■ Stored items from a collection
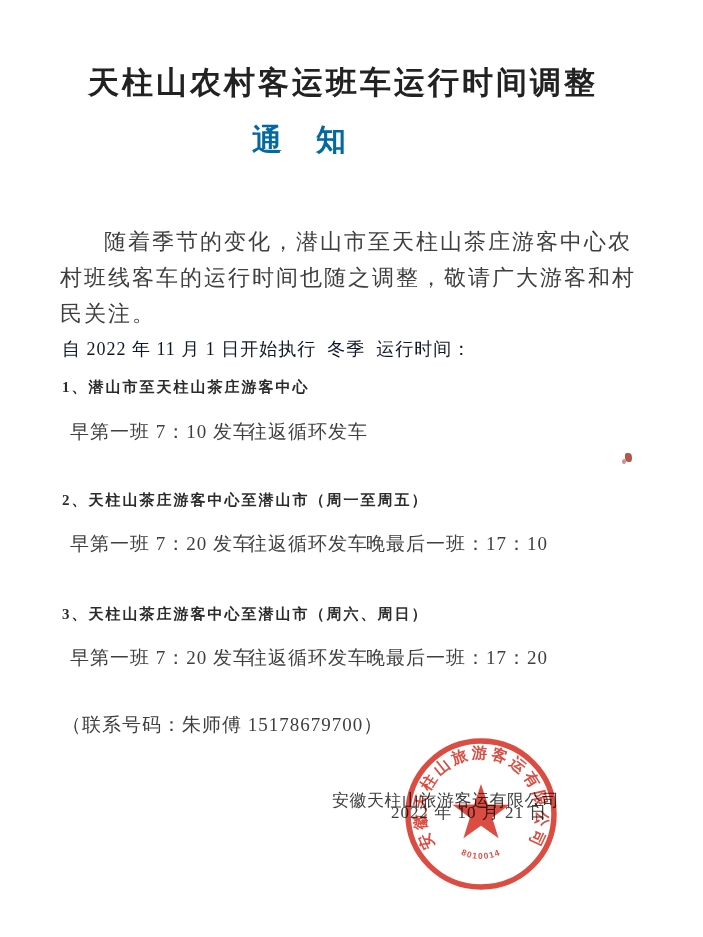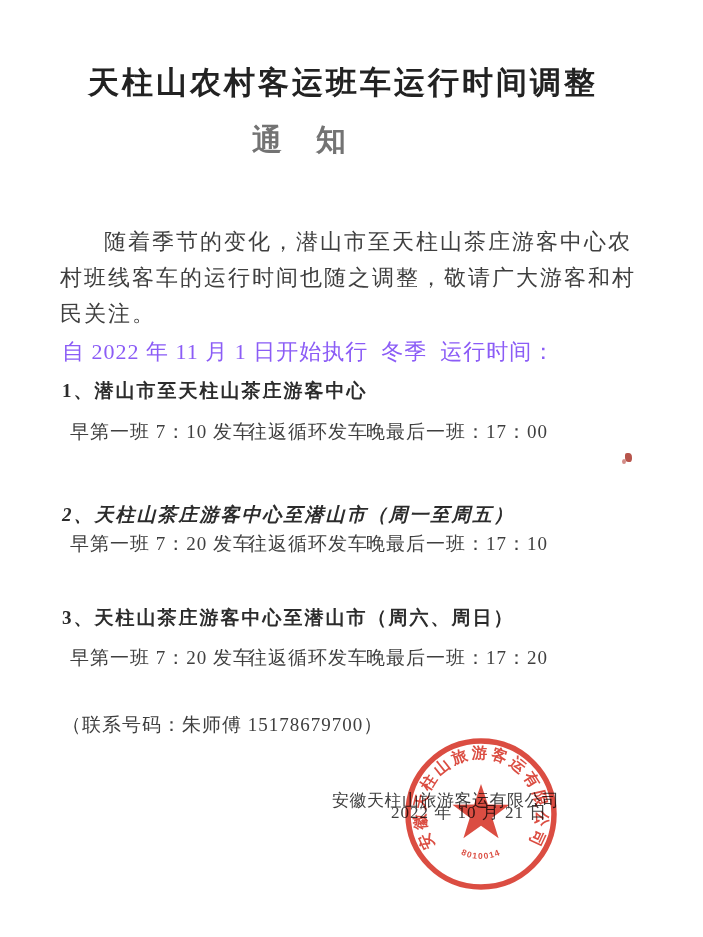--- a/index.html
+++ b/index.html
@@ -22,7 +22,7 @@
   }
   .doc-subtitle {
     left: 252px; top: 120px;
-    font-size: 30px; font-weight: 700; color: #737373;
+    font-size: 30px; font-weight: 700; color: #0369a1;
     letter-spacing: 2px;
   }
   .intro {

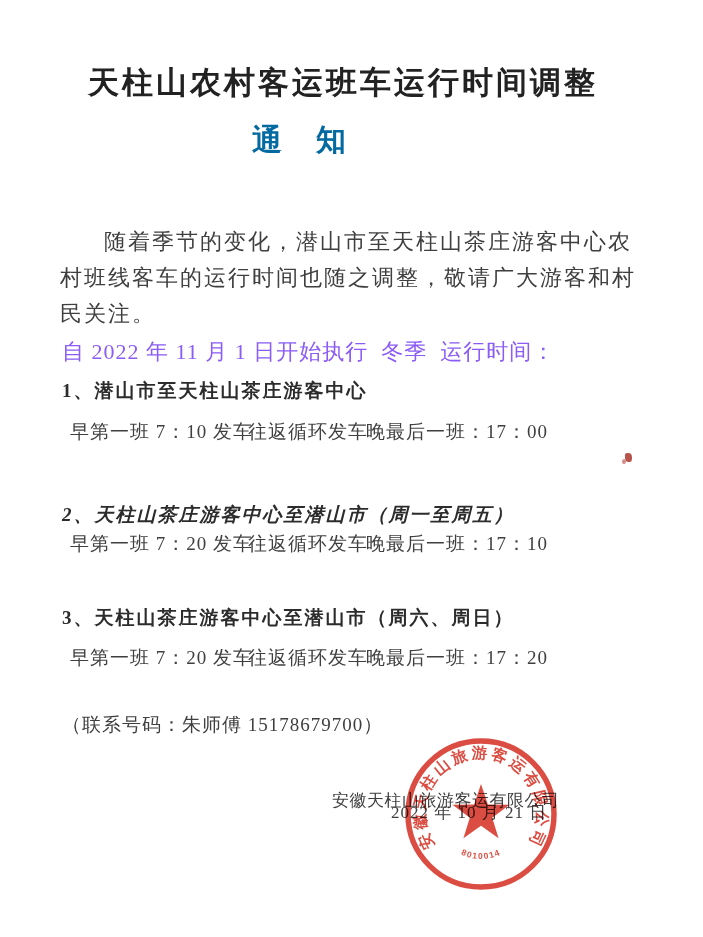--- a/index.html
+++ b/index.html
@@ -34,8 +34,8 @@
   }
   .effective {
     left: 62px; top: 337px;
-    font-size: 22px; letter-spacing: 1px;
-    color: #8b5cf6;
+    font-size: 18px; letter-spacing: 1px;
+    color: #0f172a;
     text-align: right;
   }
   .sec-heading {

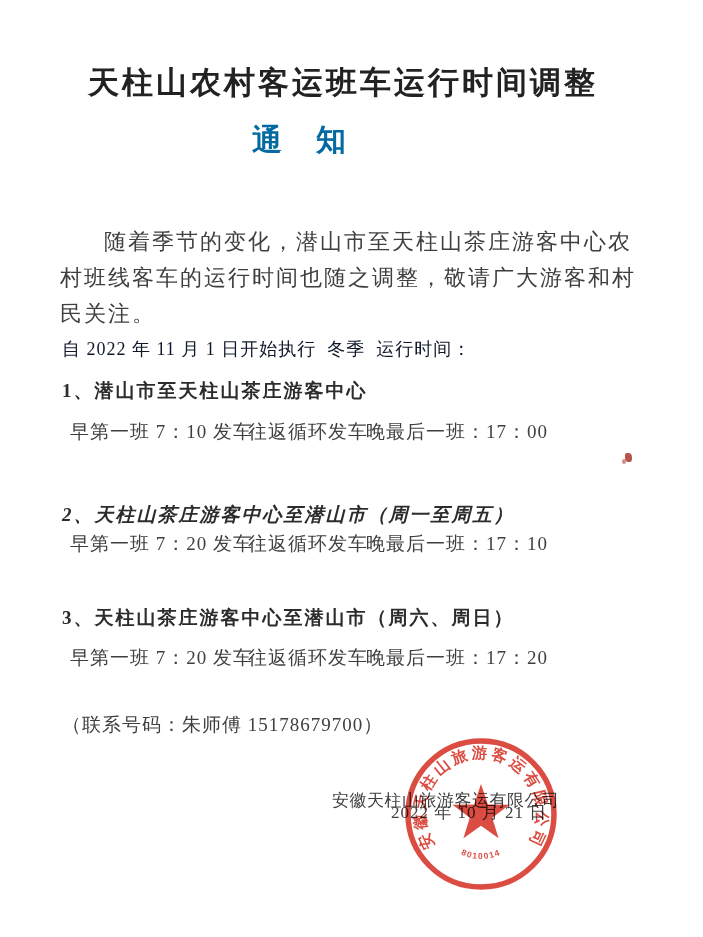--- a/index.html
+++ b/index.html
@@ -39,7 +39,7 @@
     text-align: right;
   }
   .sec-heading {
-    font-size: 19px; font-weight: 700; letter-spacing: 2px; color: #2c2c2c;
+    font-size: 15px; font-weight: 700; letter-spacing: 2px; color: #2c2c2c;
   }
   .sched { left: 70px; width: 600px; height: 26px; }
   .sched span { position: absolute; top: 0; font-size: 19px; letter-spacing: 1px; color: #3f3f3f; white-space: pre; }

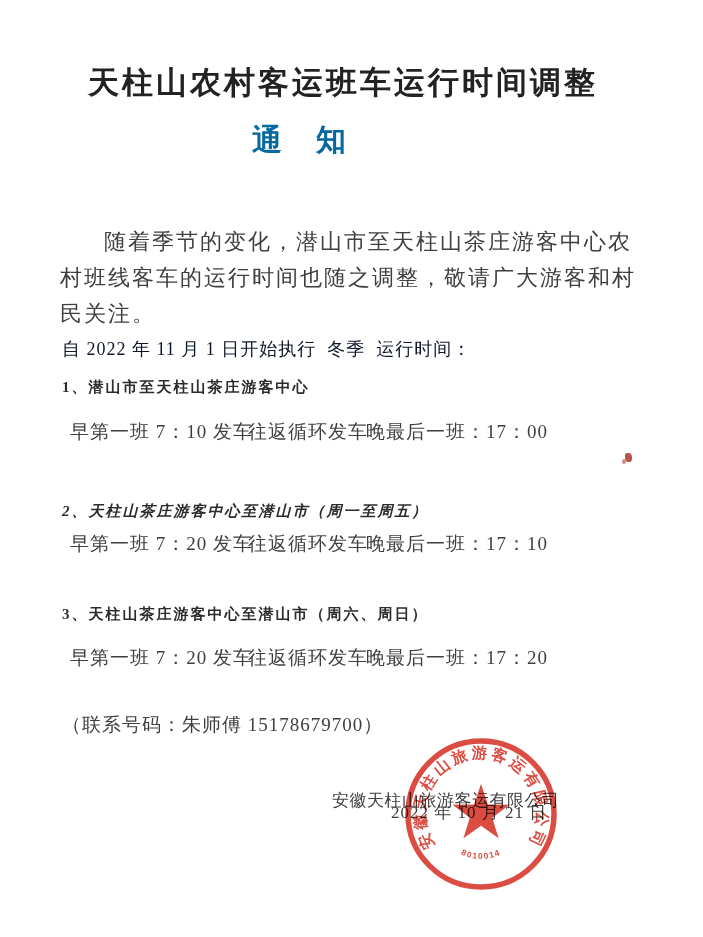--- a/index.html
+++ b/index.html
@@ -92,7 +92,6 @@
   <div class="abs sched" style="top:419px;">
     <span class="seg-first">早第一班 7：10 发车</span>
     <span class="seg-loop">往返循环发车</span>
-    <span class="seg-last">晚最后一班：17：00</span>
   </div>
 
   <div class="abs sec-heading" style="left:62px; top:502px;font-style:italic;">2、天柱山茶庄游客中心至潜山市（周一至周五）</div>

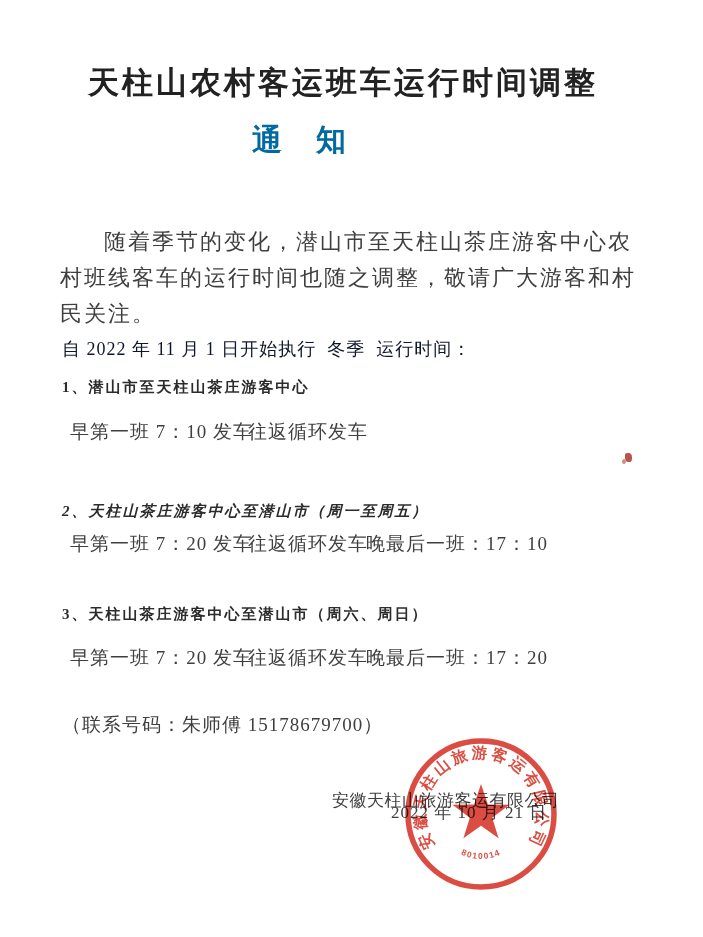--- a/index.html
+++ b/index.html
@@ -94,7 +94,7 @@
     <span class="seg-loop">往返循环发车</span>
   </div>
 
-  <div class="abs sec-heading" style="left:62px; top:502px;font-style:italic;">2、天柱山茶庄游客中心至潜山市（周一至周五）</div>
+  <div class="abs sec-heading" style="left:62px; top:491px;">2、天柱山茶庄游客中心至潜山市（周一至周五）</div>
   <div class="abs sched" style="top:531px;">
     <span class="seg-first">早第一班 7：20 发车</span>
     <span class="seg-loop">往返循环发车</span>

■ Directions
Wherever a line above contains the string "letter", count it; then give the total alone.

■ Answer
6